**Data in this exercise**.
"""

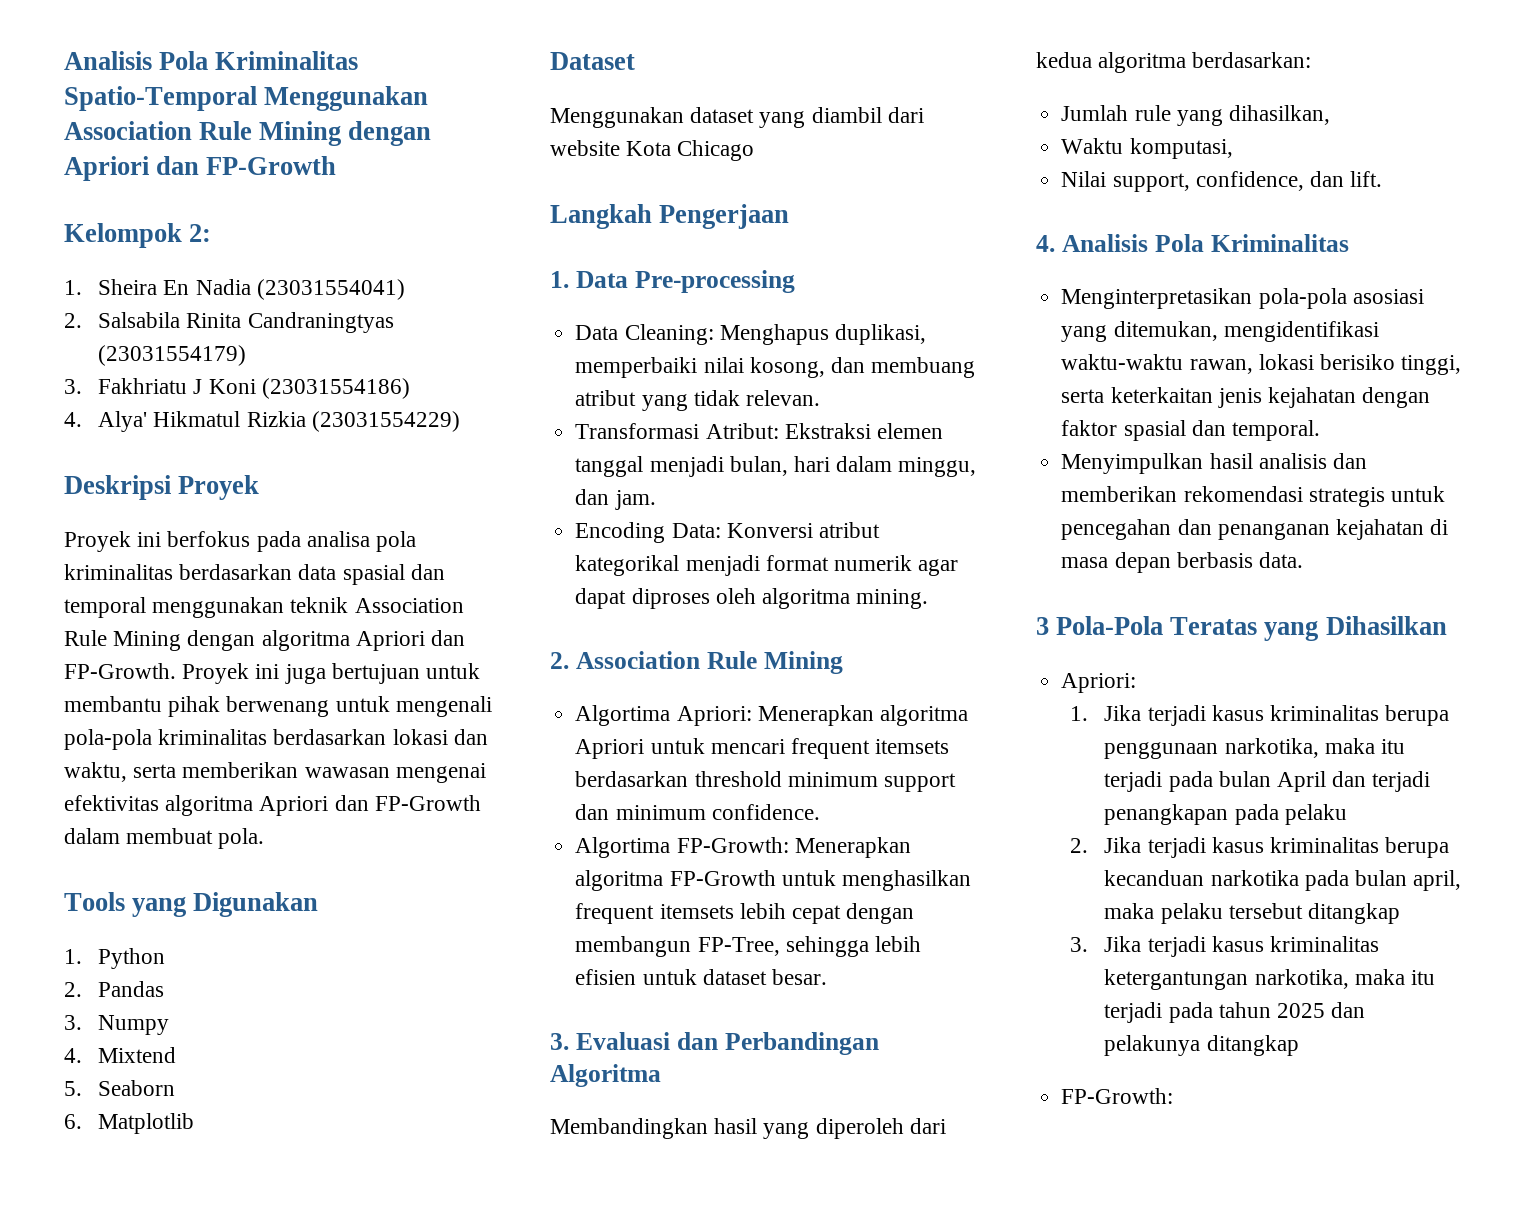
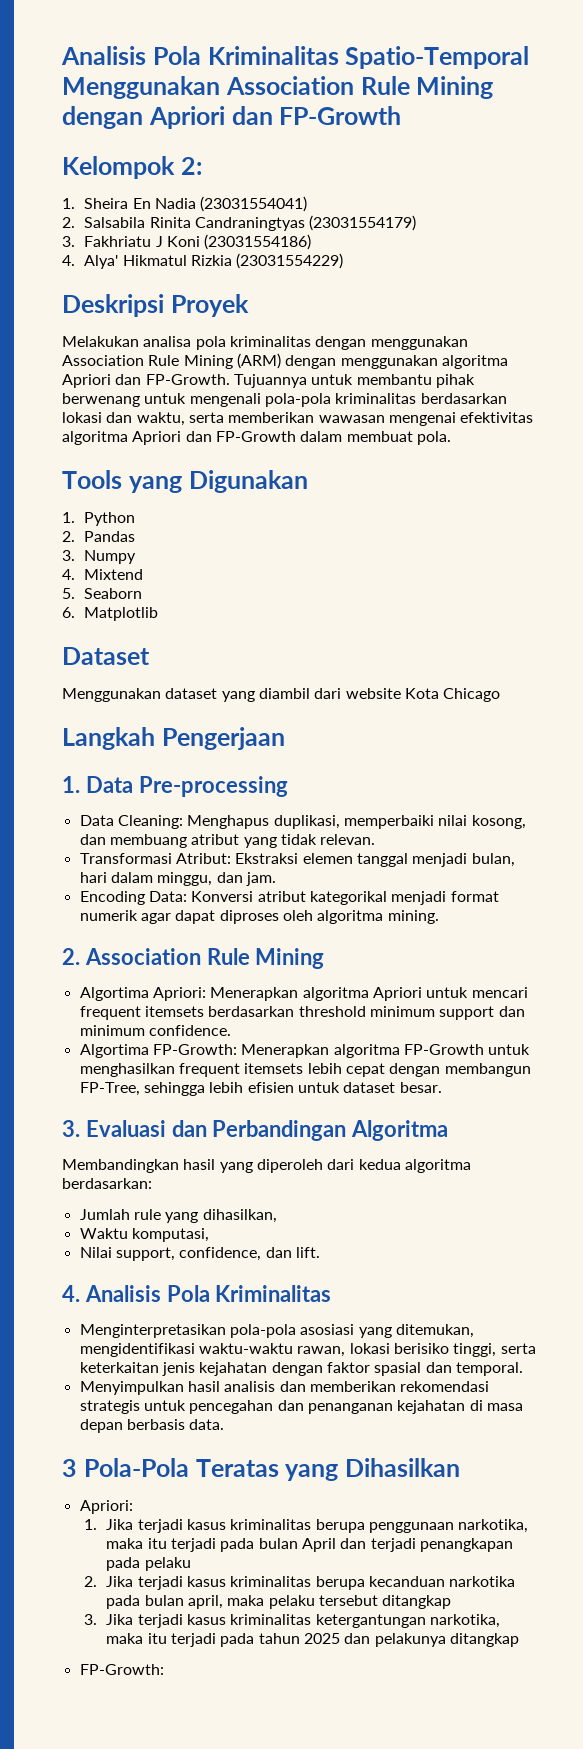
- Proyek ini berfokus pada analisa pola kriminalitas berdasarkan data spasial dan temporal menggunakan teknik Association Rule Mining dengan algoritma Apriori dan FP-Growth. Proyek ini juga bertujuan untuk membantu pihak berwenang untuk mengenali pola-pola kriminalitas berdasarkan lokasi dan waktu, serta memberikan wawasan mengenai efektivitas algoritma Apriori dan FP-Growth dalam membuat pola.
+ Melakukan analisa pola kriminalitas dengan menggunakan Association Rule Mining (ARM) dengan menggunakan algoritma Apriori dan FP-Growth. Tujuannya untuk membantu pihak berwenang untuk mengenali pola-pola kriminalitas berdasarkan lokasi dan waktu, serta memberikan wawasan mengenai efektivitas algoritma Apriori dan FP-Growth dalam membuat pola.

"""
"""

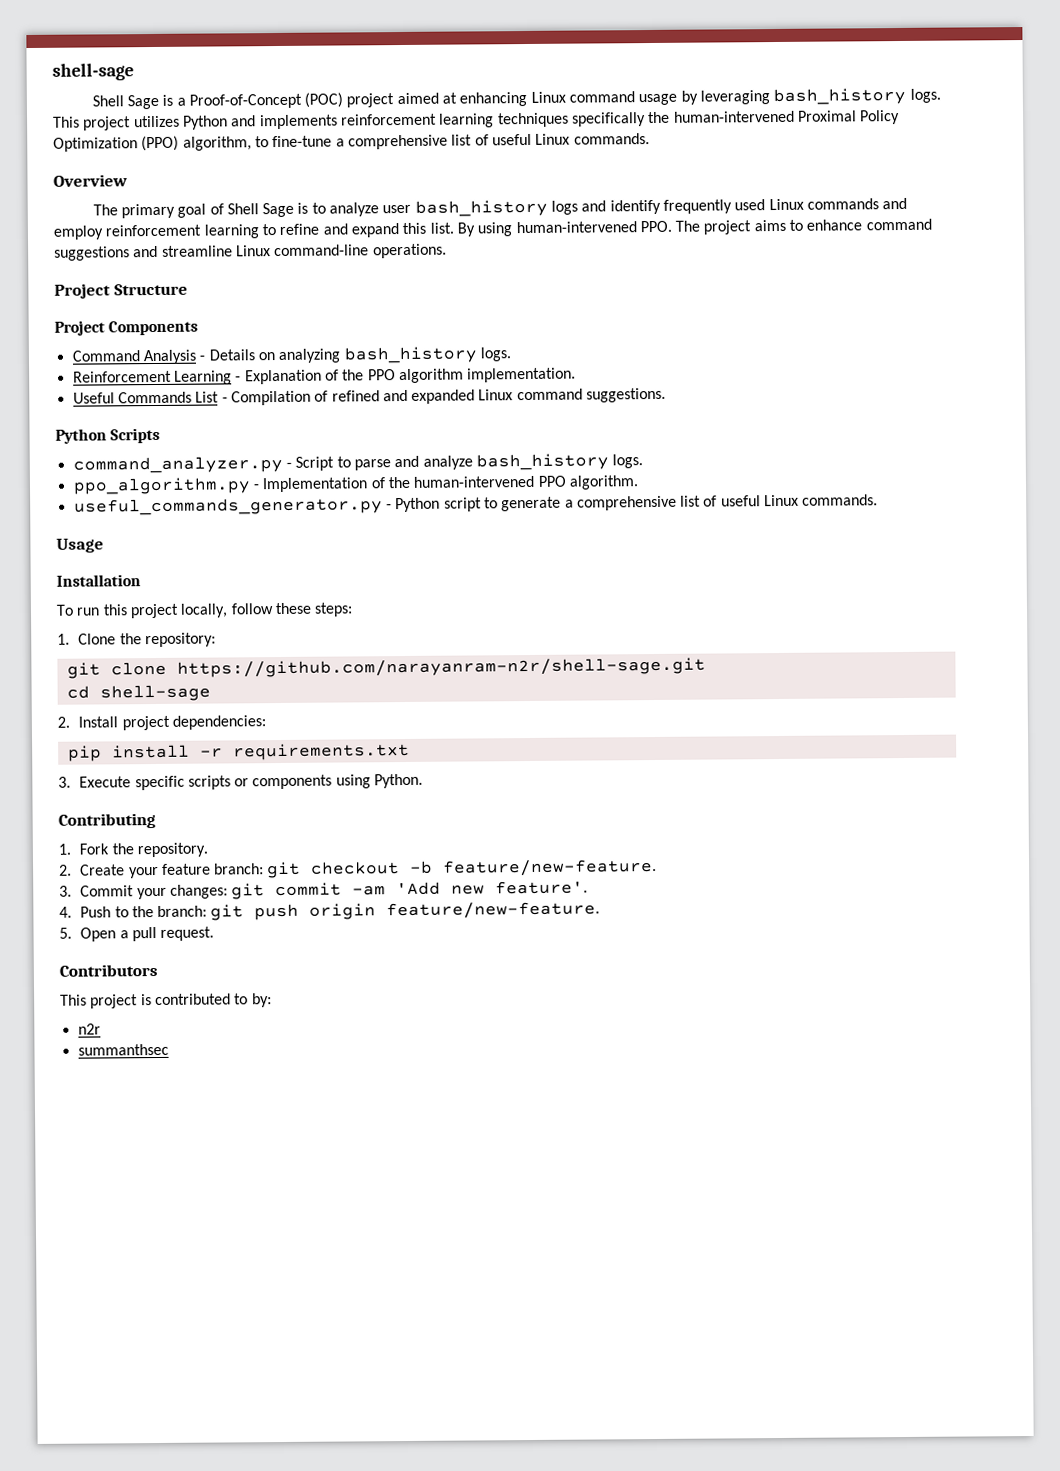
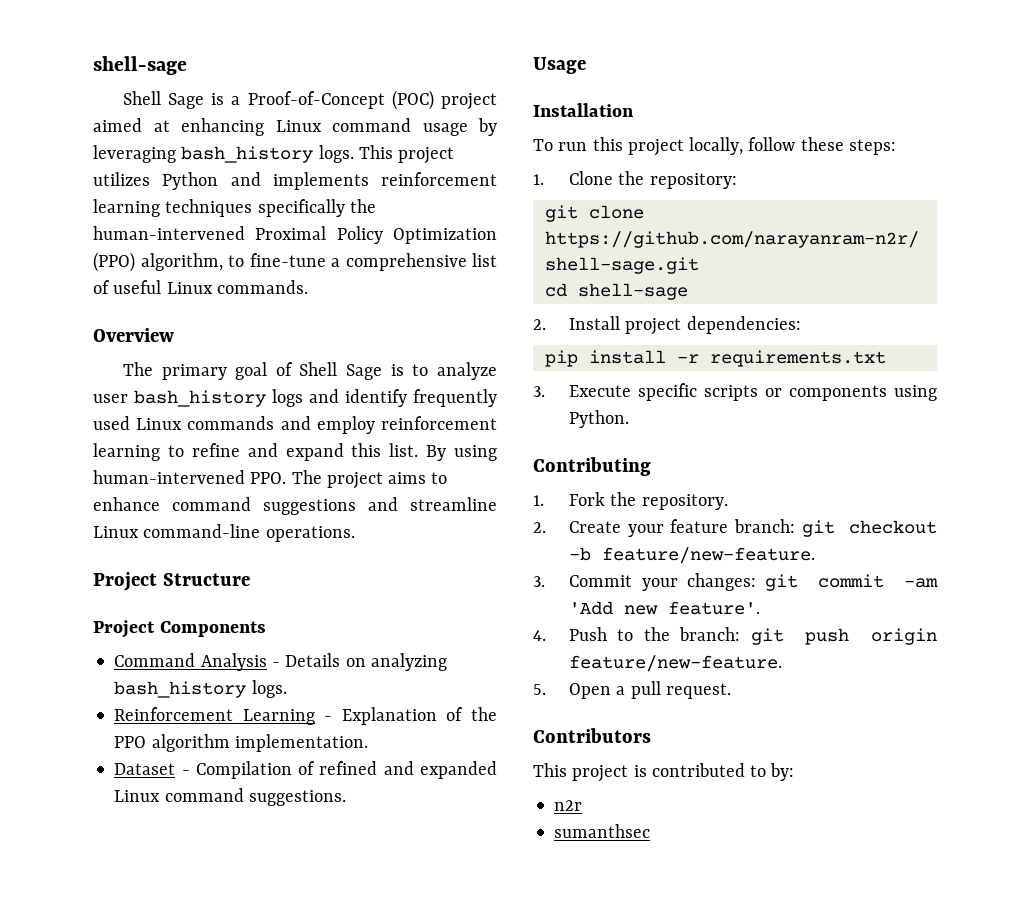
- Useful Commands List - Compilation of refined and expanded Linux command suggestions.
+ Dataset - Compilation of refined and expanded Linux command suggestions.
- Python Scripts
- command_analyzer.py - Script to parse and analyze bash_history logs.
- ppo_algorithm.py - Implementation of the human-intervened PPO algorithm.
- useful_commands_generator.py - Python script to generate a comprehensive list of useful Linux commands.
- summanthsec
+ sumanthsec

"""

**Instructions to follow**. Your task is to copy each line of the data above that holds "suggestions".

**Finished exercise**.
- Useful Commands List - Compilation of refined and expanded Linux command suggestions.
+ Dataset - Compilation of refined and expanded Linux command suggestions.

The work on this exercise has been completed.